BEGIN Information
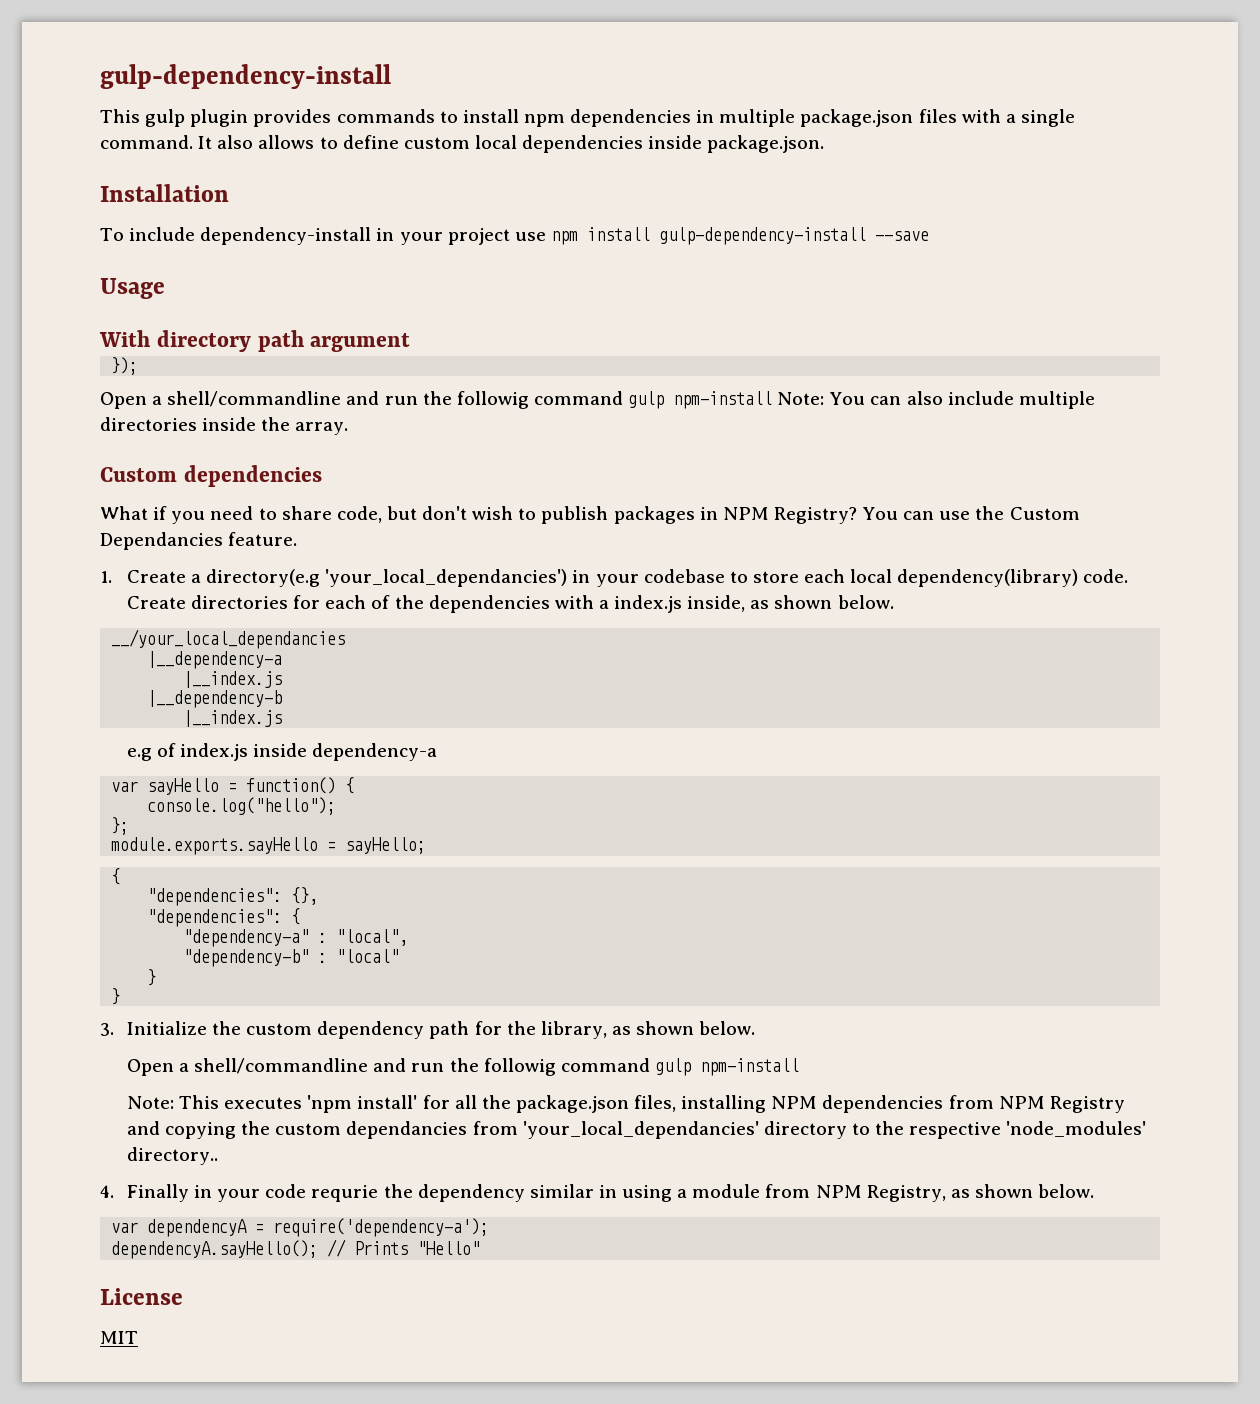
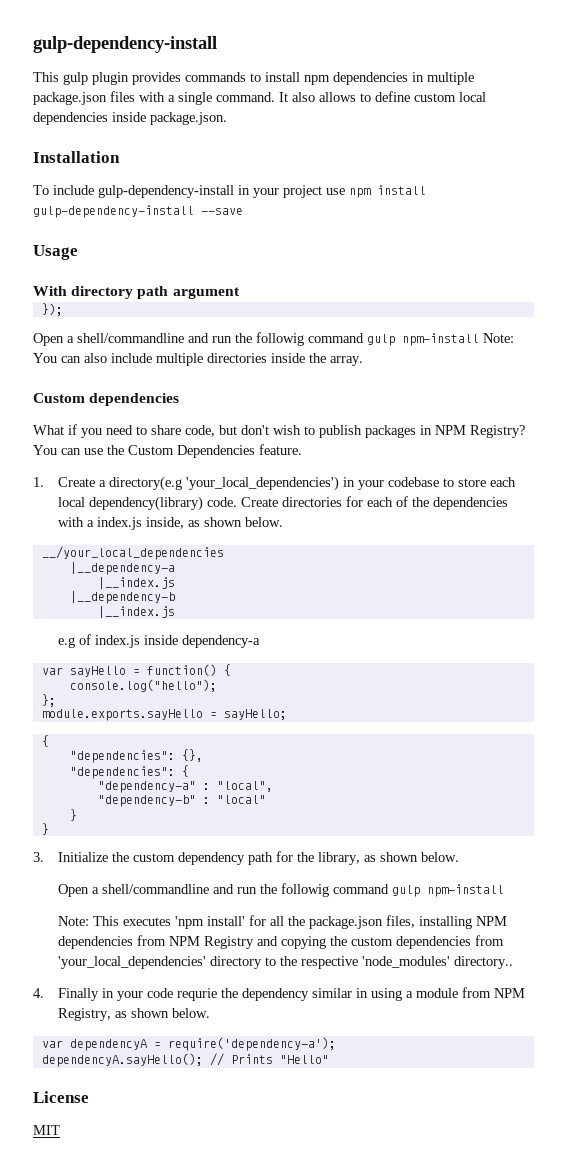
[200,227,372,245] dependency-install -> [98,185,234,198] gulp-dependency-install
[100,532,223,550] Dependancies -> [177,445,255,458] Dependencies
[325,569,568,587] 'your_local_dependancies') -> [186,476,340,491] 'your_local_dependencies')
[111,629,346,649] __/your_local_dependancies -> [41,546,224,560] __/your_local_dependencies
[346,1121,759,1139] dependancies from 'your_local_dependancies' -> [396,935,505,949] [58,956,207,969] dependencies from 'your_local_dependencies'

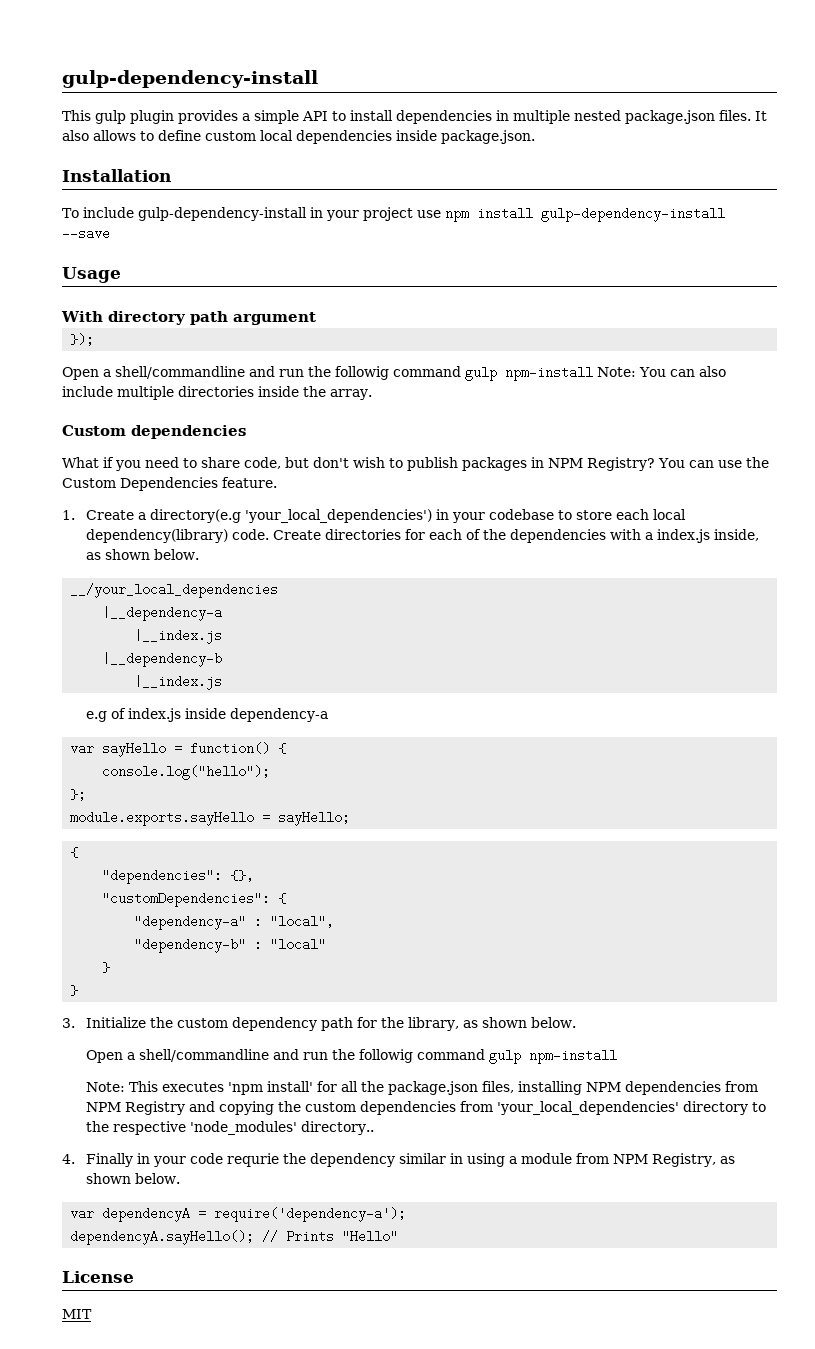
[185,72,246,82] commands -> [242,110,328,124] a simple API
[304,75,330,85] npm -> (393, 115) none
[33,91,275,105] package.json files with a single command. -> [574,110,751,124] nested package.json files.
[69,766,175,779] "dependencies": -> [102,892,271,907] "customDependencies":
END Information
About this exercise: Copy out the data above to the letter, and keep every picture out of it.

Task output:
[200,227,372,245] dependency-install -> [98,185,234,198] gulp-dependency-install
[100,532,223,550] Dependancies -> [177,445,255,458] Dependencies
[325,569,568,587] 'your_local_dependancies') -> [186,476,340,491] 'your_local_dependencies')
[111,629,346,649] __/your_local_dependancies -> [41,546,224,560] __/your_local_dependencies
[346,1121,759,1139] dependancies from 'your_local_dependancies' -> [396,935,505,949] [58,956,207,969] dependencies from 'your_local_dependencies'

[185,72,246,82] commands -> [242,110,328,124] a simple API
[304,75,330,85] npm -> (393, 115) none
[33,91,275,105] package.json files with a single command. -> [574,110,751,124] nested package.json files.
[69,766,175,779] "dependencies": -> [102,892,271,907] "customDependencies":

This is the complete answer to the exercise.